(Stored data entries)
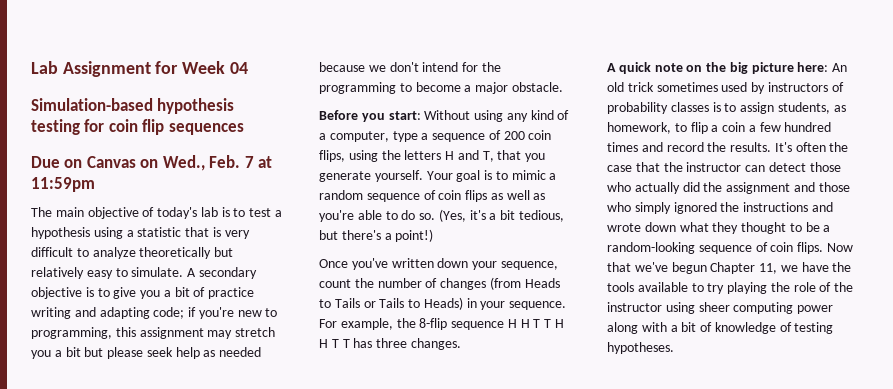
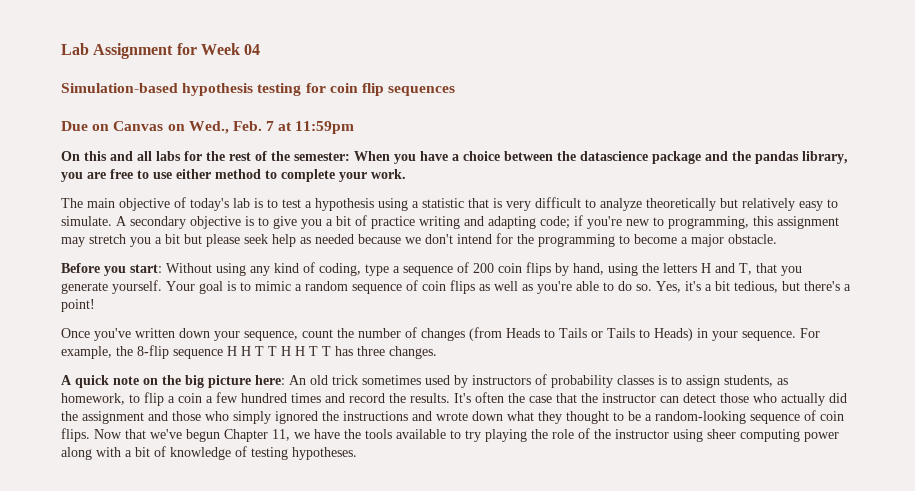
+ On this and all labs for the rest of the semester: When you have a choice between the datascience package and the pandas library, you are free to use either method to complete your work.
- Before you start: Without using any kind of a computer, type a sequence of 200 coin flips, using the letters H and T, that you generate yourself.
+ Before you start: Without using any kind of coding, type a sequence of 200 coin flips by hand, using the letters H and T, that you generate yourself.
- (Yes, it's a bit tedious, but there's a point!)
+ Yes, it's a bit tedious, but there's a point!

About this task => Pull every line with "start" from the records.

Response =>
- Before you start: Without using any kind of a computer, type a sequence of 200 coin flips, using the letters H and T, that you generate yourself.
+ Before you start: Without using any kind of coding, type a sequence of 200 coin flips by hand, using the letters H and T, that you generate yourself.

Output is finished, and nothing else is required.